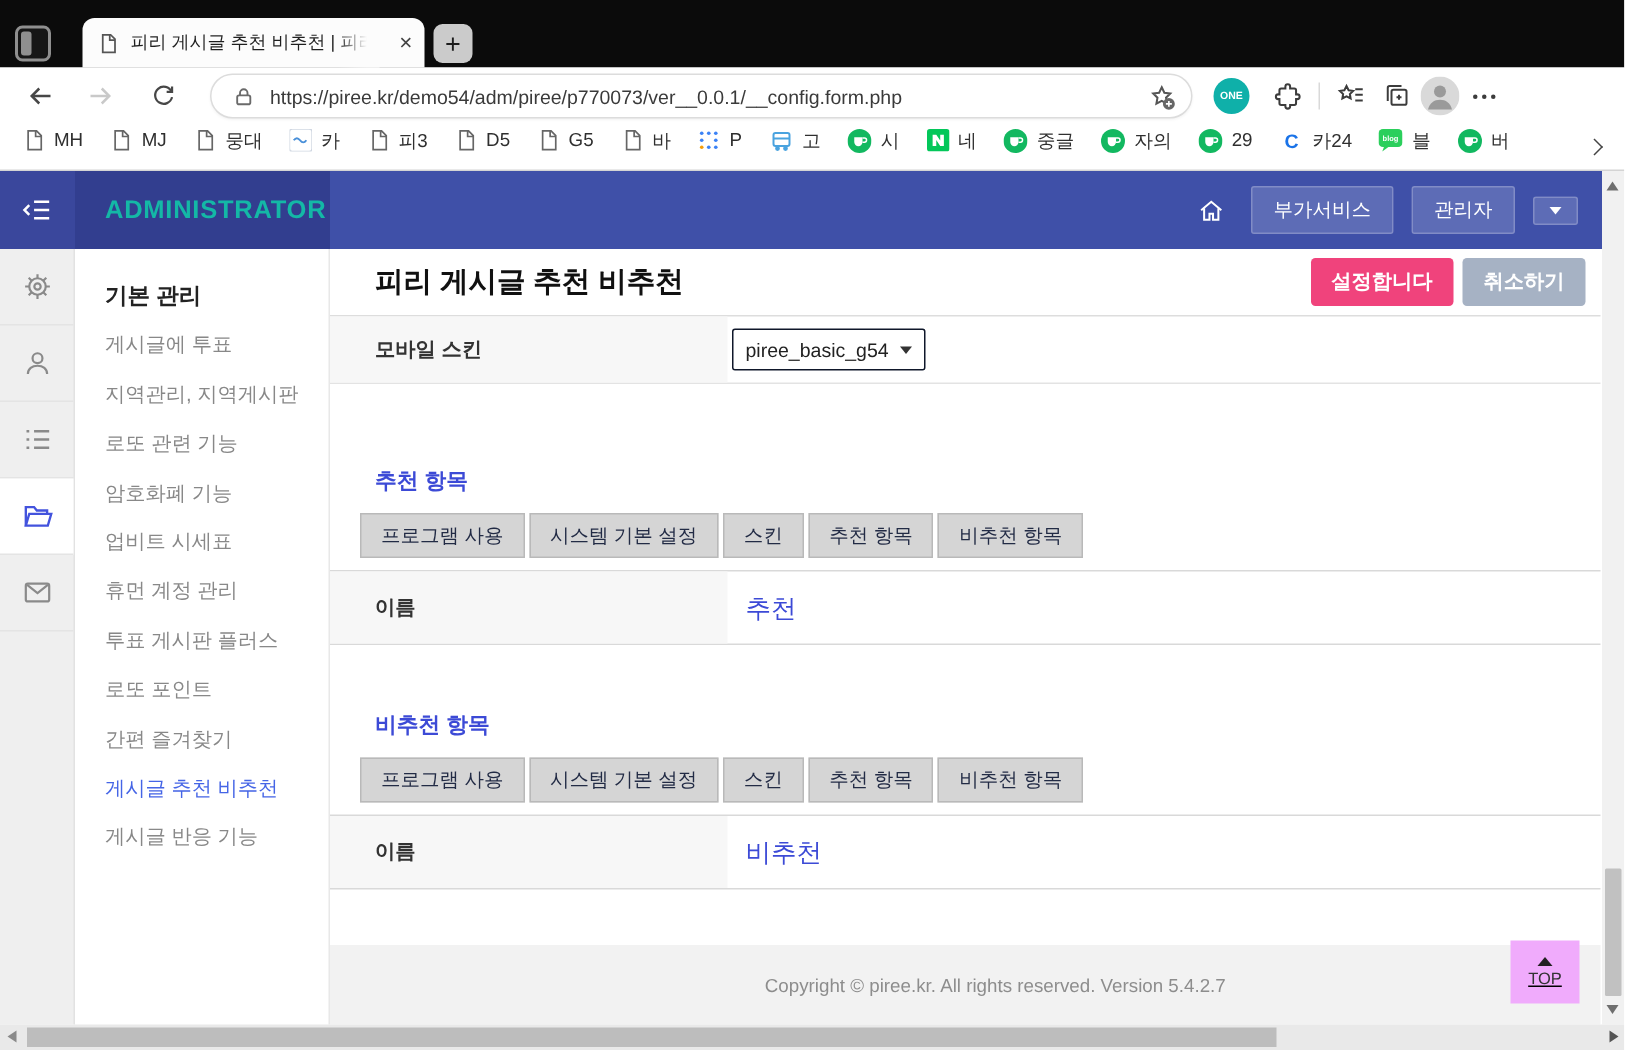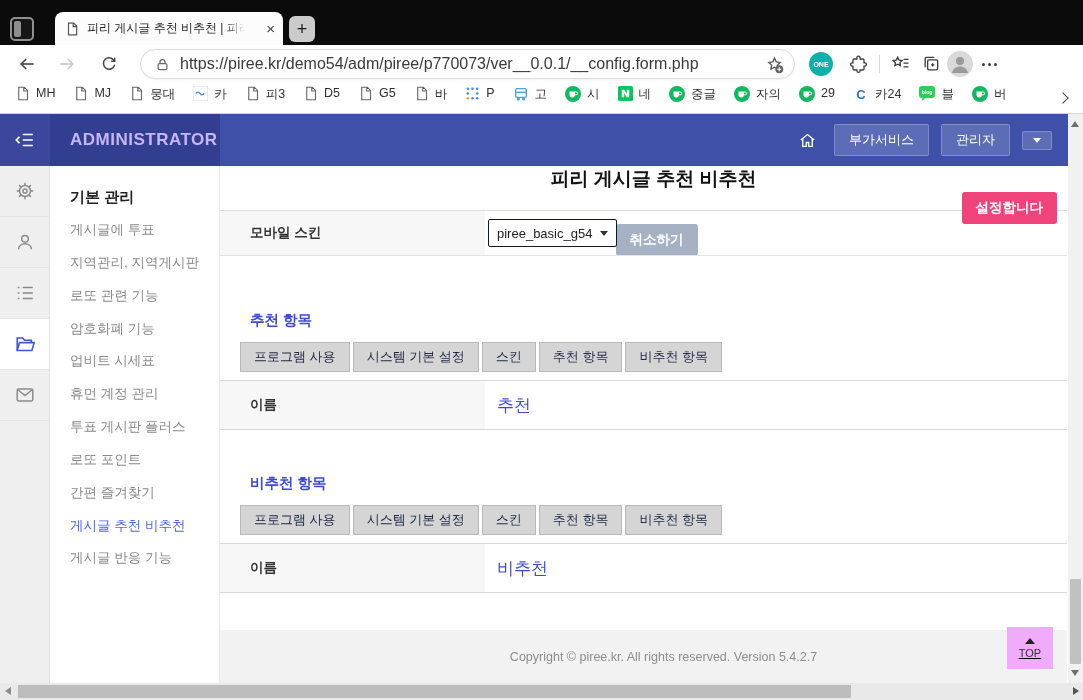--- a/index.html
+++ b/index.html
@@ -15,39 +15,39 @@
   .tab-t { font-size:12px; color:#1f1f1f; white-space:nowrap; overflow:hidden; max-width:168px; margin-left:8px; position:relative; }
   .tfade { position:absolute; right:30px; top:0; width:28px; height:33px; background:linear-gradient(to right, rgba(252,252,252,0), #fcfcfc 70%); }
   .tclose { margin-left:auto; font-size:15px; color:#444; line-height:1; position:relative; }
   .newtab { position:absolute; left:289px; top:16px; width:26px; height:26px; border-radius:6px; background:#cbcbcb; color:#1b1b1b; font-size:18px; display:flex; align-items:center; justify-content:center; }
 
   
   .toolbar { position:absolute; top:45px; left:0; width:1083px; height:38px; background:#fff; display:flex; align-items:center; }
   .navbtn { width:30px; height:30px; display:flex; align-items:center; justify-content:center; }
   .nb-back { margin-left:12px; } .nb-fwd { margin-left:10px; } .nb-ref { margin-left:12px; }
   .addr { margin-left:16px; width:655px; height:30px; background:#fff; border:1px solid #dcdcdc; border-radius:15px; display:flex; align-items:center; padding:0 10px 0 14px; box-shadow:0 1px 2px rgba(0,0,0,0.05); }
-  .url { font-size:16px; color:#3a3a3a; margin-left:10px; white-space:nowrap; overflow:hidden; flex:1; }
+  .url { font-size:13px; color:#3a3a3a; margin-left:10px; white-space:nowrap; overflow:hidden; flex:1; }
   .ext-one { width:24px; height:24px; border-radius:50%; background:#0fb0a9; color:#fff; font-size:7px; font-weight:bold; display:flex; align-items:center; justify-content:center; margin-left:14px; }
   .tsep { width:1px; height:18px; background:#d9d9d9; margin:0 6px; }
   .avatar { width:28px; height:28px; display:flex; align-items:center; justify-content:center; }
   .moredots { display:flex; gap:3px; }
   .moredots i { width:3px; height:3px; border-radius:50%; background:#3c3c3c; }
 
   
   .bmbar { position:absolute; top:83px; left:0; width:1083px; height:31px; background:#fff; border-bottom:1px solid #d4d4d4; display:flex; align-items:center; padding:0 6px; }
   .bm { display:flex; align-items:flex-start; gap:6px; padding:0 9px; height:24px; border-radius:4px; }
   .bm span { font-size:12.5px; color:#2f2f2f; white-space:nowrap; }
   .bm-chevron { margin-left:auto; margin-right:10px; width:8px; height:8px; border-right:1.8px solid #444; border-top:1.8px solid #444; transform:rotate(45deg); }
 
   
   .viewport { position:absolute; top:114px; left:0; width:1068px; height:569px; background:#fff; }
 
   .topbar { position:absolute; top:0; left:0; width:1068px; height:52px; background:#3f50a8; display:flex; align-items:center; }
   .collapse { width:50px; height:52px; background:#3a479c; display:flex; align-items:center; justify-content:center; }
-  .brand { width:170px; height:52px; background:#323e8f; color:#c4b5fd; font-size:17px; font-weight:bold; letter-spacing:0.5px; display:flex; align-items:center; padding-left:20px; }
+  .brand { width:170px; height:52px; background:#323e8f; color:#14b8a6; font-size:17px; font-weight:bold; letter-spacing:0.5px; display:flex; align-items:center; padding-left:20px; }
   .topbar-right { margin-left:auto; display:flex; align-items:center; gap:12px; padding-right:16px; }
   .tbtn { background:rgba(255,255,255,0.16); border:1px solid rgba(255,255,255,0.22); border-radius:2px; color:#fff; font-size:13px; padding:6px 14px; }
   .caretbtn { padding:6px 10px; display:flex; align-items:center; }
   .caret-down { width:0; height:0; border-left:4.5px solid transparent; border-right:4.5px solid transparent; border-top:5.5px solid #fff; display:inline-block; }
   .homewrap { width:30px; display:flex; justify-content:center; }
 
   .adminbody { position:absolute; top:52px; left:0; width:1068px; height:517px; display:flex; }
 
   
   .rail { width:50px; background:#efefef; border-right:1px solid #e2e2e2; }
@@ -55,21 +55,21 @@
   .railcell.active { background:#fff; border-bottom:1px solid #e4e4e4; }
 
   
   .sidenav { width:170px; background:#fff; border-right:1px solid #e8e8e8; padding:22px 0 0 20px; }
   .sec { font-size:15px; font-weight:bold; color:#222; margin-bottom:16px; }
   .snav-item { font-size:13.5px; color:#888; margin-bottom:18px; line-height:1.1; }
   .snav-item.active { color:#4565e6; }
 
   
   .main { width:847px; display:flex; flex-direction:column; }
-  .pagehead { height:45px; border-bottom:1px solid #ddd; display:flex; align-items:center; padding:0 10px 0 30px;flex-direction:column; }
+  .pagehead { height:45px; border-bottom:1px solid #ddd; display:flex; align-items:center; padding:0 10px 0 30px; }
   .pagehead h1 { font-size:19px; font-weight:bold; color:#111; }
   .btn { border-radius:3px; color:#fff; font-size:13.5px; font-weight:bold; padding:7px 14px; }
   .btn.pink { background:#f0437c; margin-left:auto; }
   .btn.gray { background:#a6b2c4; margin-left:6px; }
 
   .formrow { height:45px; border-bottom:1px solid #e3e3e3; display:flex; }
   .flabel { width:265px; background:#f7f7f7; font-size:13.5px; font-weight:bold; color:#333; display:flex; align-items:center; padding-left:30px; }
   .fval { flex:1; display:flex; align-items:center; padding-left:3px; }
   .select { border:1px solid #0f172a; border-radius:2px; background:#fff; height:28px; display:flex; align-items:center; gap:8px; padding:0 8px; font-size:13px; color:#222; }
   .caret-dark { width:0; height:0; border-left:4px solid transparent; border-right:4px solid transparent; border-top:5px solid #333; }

- - - -

• WORK REQUEST:
Pictures aside, print every line of the material exactly.

• WRITTEN SOLUTION:
--- a/index.html
+++ b/index.html
@@ -15,39 +15,39 @@
   .tab-t { font-size:12px; color:#1f1f1f; white-space:nowrap; overflow:hidden; max-width:168px; margin-left:8px; position:relative; }
   .tfade { position:absolute; right:30px; top:0; width:28px; height:33px; background:linear-gradient(to right, rgba(252,252,252,0), #fcfcfc 70%); }
   .tclose { margin-left:auto; font-size:15px; color:#444; line-height:1; position:relative; }
   .newtab { position:absolute; left:289px; top:16px; width:26px; height:26px; border-radius:6px; background:#cbcbcb; color:#1b1b1b; font-size:18px; display:flex; align-items:center; justify-content:center; }
 
   
   .toolbar { position:absolute; top:45px; left:0; width:1083px; height:38px; background:#fff; display:flex; align-items:center; }
   .navbtn { width:30px; height:30px; display:flex; align-items:center; justify-content:center; }
   .nb-back { margin-left:12px; } .nb-fwd { margin-left:10px; } .nb-ref { margin-left:12px; }
   .addr { margin-left:16px; width:655px; height:30px; background:#fff; border:1px solid #dcdcdc; border-radius:15px; display:flex; align-items:center; padding:0 10px 0 14px; box-shadow:0 1px 2px rgba(0,0,0,0.05); }
-  .url { font-size:16px; color:#3a3a3a; margin-left:10px; white-space:nowrap; overflow:hidden; flex:1; }
+  .url { font-size:13px; color:#3a3a3a; margin-left:10px; white-space:nowrap; overflow:hidden; flex:1; }
   .ext-one { width:24px; height:24px; border-radius:50%; background:#0fb0a9; color:#fff; font-size:7px; font-weight:bold; display:flex; align-items:center; justify-content:center; margin-left:14px; }
   .tsep { width:1px; height:18px; background:#d9d9d9; margin:0 6px; }
   .avatar { width:28px; height:28px; display:flex; align-items:center; justify-content:center; }
   .moredots { display:flex; gap:3px; }
   .moredots i { width:3px; height:3px; border-radius:50%; background:#3c3c3c; }
 
   
   .bmbar { position:absolute; top:83px; left:0; width:1083px; height:31px; background:#fff; border-bottom:1px solid #d4d4d4; display:flex; align-items:center; padding:0 6px; }
   .bm { display:flex; align-items:flex-start; gap:6px; padding:0 9px; height:24px; border-radius:4px; }
   .bm span { font-size:12.5px; color:#2f2f2f; white-space:nowrap; }
   .bm-chevron { margin-left:auto; margin-right:10px; width:8px; height:8px; border-right:1.8px solid #444; border-top:1.8px solid #444; transform:rotate(45deg); }
 
   
   .viewport { position:absolute; top:114px; left:0; width:1068px; height:569px; background:#fff; }
 
   .topbar { position:absolute; top:0; left:0; width:1068px; height:52px; background:#3f50a8; display:flex; align-items:center; }
   .collapse { width:50px; height:52px; background:#3a479c; display:flex; align-items:center; justify-content:center; }
-  .brand { width:170px; height:52px; background:#323e8f; color:#c4b5fd; font-size:17px; font-weight:bold; letter-spacing:0.5px; display:flex; align-items:center; padding-left:20px; }
+  .brand { width:170px; height:52px; background:#323e8f; color:#14b8a6; font-size:17px; font-weight:bold; letter-spacing:0.5px; display:flex; align-items:center; padding-left:20px; }
   .topbar-right { margin-left:auto; display:flex; align-items:center; gap:12px; padding-right:16px; }
   .tbtn { background:rgba(255,255,255,0.16); border:1px solid rgba(255,255,255,0.22); border-radius:2px; color:#fff; font-size:13px; padding:6px 14px; }
   .caretbtn { padding:6px 10px; display:flex; align-items:center; }
   .caret-down { width:0; height:0; border-left:4.5px solid transparent; border-right:4.5px solid transparent; border-top:5.5px solid #fff; display:inline-block; }
   .homewrap { width:30px; display:flex; justify-content:center; }
 
   .adminbody { position:absolute; top:52px; left:0; width:1068px; height:517px; display:flex; }
 
   
   .rail { width:50px; background:#efefef; border-right:1px solid #e2e2e2; }
@@ -55,21 +55,21 @@
   .railcell.active { background:#fff; border-bottom:1px solid #e4e4e4; }
 
   
   .sidenav { width:170px; background:#fff; border-right:1px solid #e8e8e8; padding:22px 0 0 20px; }
   .sec { font-size:15px; font-weight:bold; color:#222; margin-bottom:16px; }
   .snav-item { font-size:13.5px; color:#888; margin-bottom:18px; line-height:1.1; }
   .snav-item.active { color:#4565e6; }
 
   
   .main { width:847px; display:flex; flex-direction:column; }
-  .pagehead { height:45px; border-bottom:1px solid #ddd; display:flex; align-items:center; padding:0 10px 0 30px;flex-direction:column; }
+  .pagehead { height:45px; border-bottom:1px solid #ddd; display:flex; align-items:center; padding:0 10px 0 30px; }
   .pagehead h1 { font-size:19px; font-weight:bold; color:#111; }
   .btn { border-radius:3px; color:#fff; font-size:13.5px; font-weight:bold; padding:7px 14px; }
   .btn.pink { background:#f0437c; margin-left:auto; }
   .btn.gray { background:#a6b2c4; margin-left:6px; }
 
   .formrow { height:45px; border-bottom:1px solid #e3e3e3; display:flex; }
   .flabel { width:265px; background:#f7f7f7; font-size:13.5px; font-weight:bold; color:#333; display:flex; align-items:center; padding-left:30px; }
   .fval { flex:1; display:flex; align-items:center; padding-left:3px; }
   .select { border:1px solid #0f172a; border-radius:2px; background:#fff; height:28px; display:flex; align-items:center; gap:8px; padding:0 8px; font-size:13px; color:#222; }
   .caret-dark { width:0; height:0; border-left:4px solid transparent; border-right:4px solid transparent; border-top:5px solid #333; }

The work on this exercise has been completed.